How can I get a gzipped backup of my DynamoDB table into S3? Do I have to resort to downloading all the files, gzipping them, and uploading them? Is there a way to make the pipeline work with CopyActivity? Is there a better approach?

I've been experimenting with using Hive for the export, but I haven't yet found a way to get the formatting right on the output. It needs to match the format below so EMR jobs can read it alongside data from another source.

{"col1":{"n":"596487.0550532"},"col2":{"s":"xxxx-xxxx-xxxx"},"col3":{"s":"xxxx-xxxx-xxxx"}}
{"col1":{"n":"234573.7390354"},"col2":{"s":"xxxx-xxxx-xxxx"},"col3":{"s":"xxxx-xxxxx-xx"}}
{"col2":{"s":"xxxx-xxxx-xxxx"},"col1":{"n":"6765424.7390354"},"col3":{"s":"xxxx-xxxxx-xx"}}
1

1 Answers

2
votes

I too have been looking for how to do this. It is such a basic request that I'm surprised that it's not part of a base data pipeline workflow.

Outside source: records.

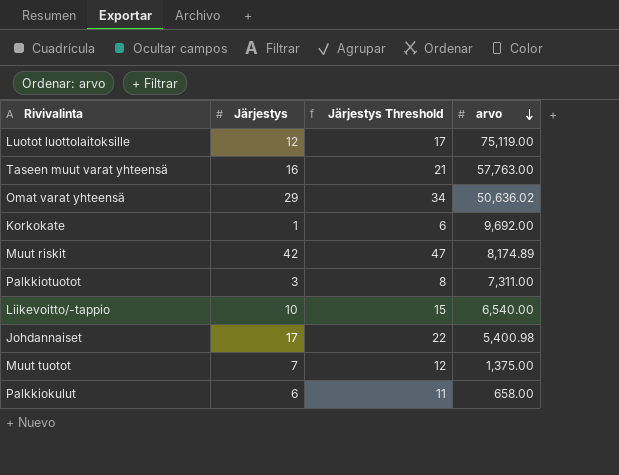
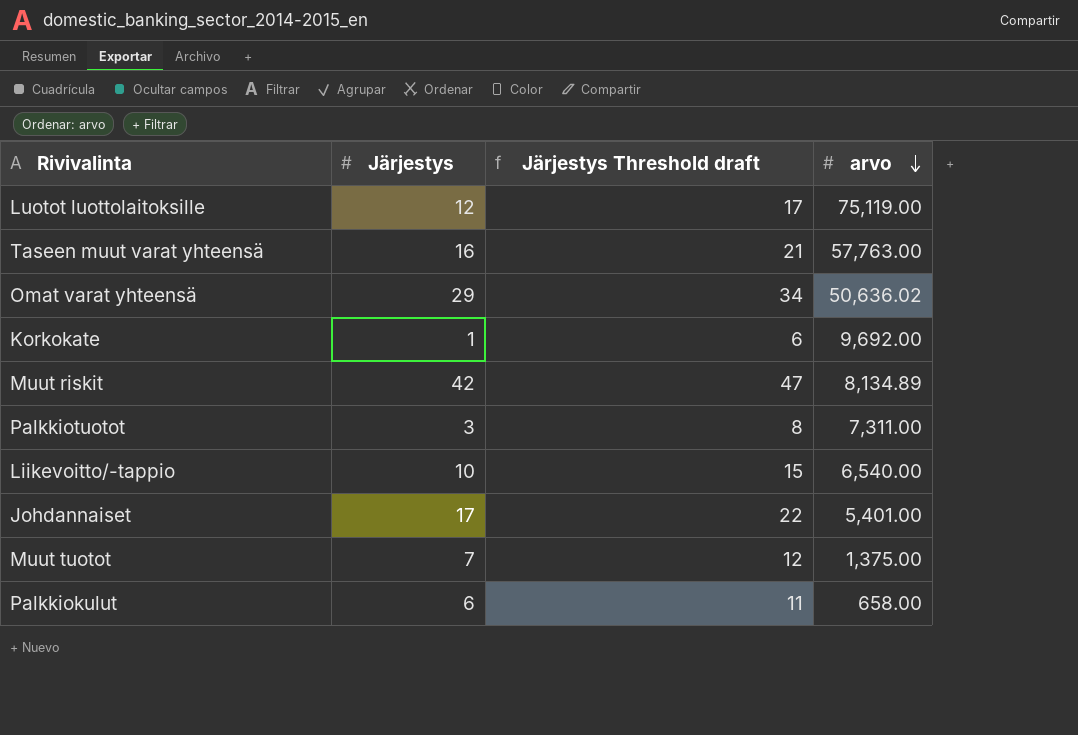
column name: Järjestys Threshold -> Järjestys Threshold draft
Muut riskit | arvo: 8,174.89 -> 8,134.89
Johdannaiset | arvo: 5,400.98 -> 5,401.00

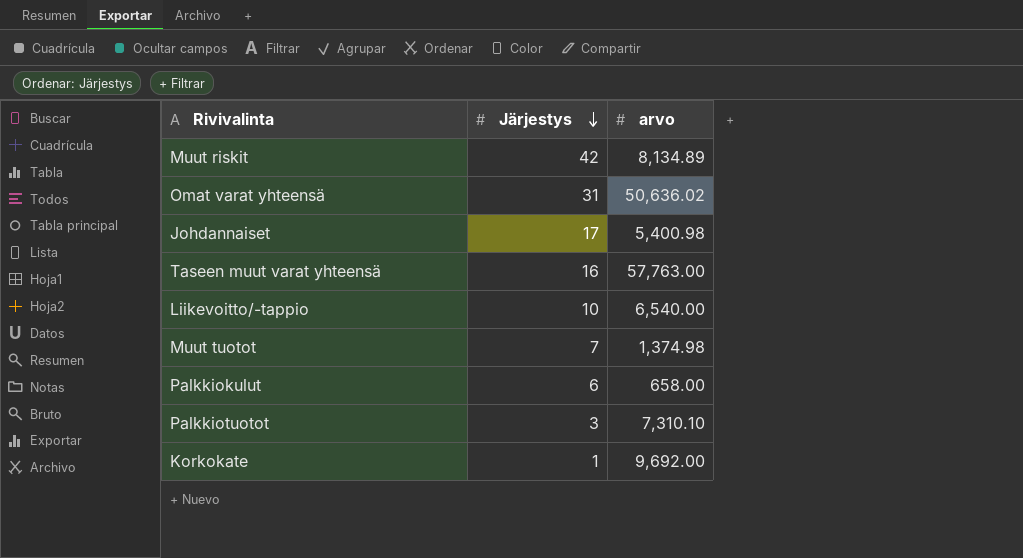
row order: arvo descending -> Järjestys descending
column Järjestys Threshold draft | formula: [Järjestys] + 5 -> none
row Luotot luottolaitoksille: 12 | 17 | 75,119.00 -> none
Omat varat yhteensä | Järjestys: 29 -> 31
Johdannaiset | arvo: 5,401.00 -> 5,400.98
Muut tuotot | arvo: 1,375.00 -> 1,374.98
Palkkiotuotot | arvo: 7,311.00 -> 7,310.10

After days of investigation and experimentation, I've found 2 mechanisms:

1) use ShellCommandActivity to launch a couple of aws cli commands (s3 cp, gzip) to download from s3, gzip locally, then re-upload to s3. Here are the relevant parts:

{
    "name": "CliActivity",
    "id": "CliActivity",
    "runsOn": {
        "ref": "Ec2Instance"
    },
    "type": "ShellCommandActivity",
    "command": "(sudo yum -y update aws-cli) && (#{myCopyS3ToLocal}) && (#{myGzip}) && (#{myCopyLocalToS3})"
},

"values": {
    "myCopyS3ToLocal": "aws s3 cp s3://your-bucket/your-folders/ --recursive",
    "myGzip": "for file in /tmp/random-date/*; do gzip \"$file\"; done",
    "myCopyLocalToS3": "aws s3 cp /tmp/random-date s3://your-bucket/your-folders-gz/ --recursive"
}

2) create a separate EMR cluster, then create a data pipeline that uses that EMR cluster to run S3DistCp (s3-dist-cp).

{
    "name": "CliActivity",
    "id": "CliActivity",
    "runsOn": {
        "ref": "Ec2Instance"
    },
    "type": "ShellCommandActivity",
    "command": "(sudo yum -y update aws-cli) && (#{myAWSCLICmd})"
},

"values": {
    "myAWSCLICmd": "aws emr add-steps --cluster-id j-XXXXYYYYZZZZ --region us-east-1 --steps Name=\"S3DistCp command runner\",Jar=\"command-runner.jar\",Args=[\"s3-dist-cp\",\"--s3Endpoint=s3.amazonaws.com\",\"--src=s3://your-bucket/your-folders/\",\"--dest=s3://your-bucket/your-folders-gz/\",\"--outputCodec=gz\"]"
}

Between the two of them, I like the second because s3distcp can automatically delete the source s3 files. However, it requires a separate EMR cluster to run (higher cost). Or you can add additional step to #1 to do the deletion.

Also, if you want to parameterize, you may need to directly inline the values so that you can take advantage of things like #{format(@scheduledStartTime,'YYYY-MM-dd_hh.mm')}.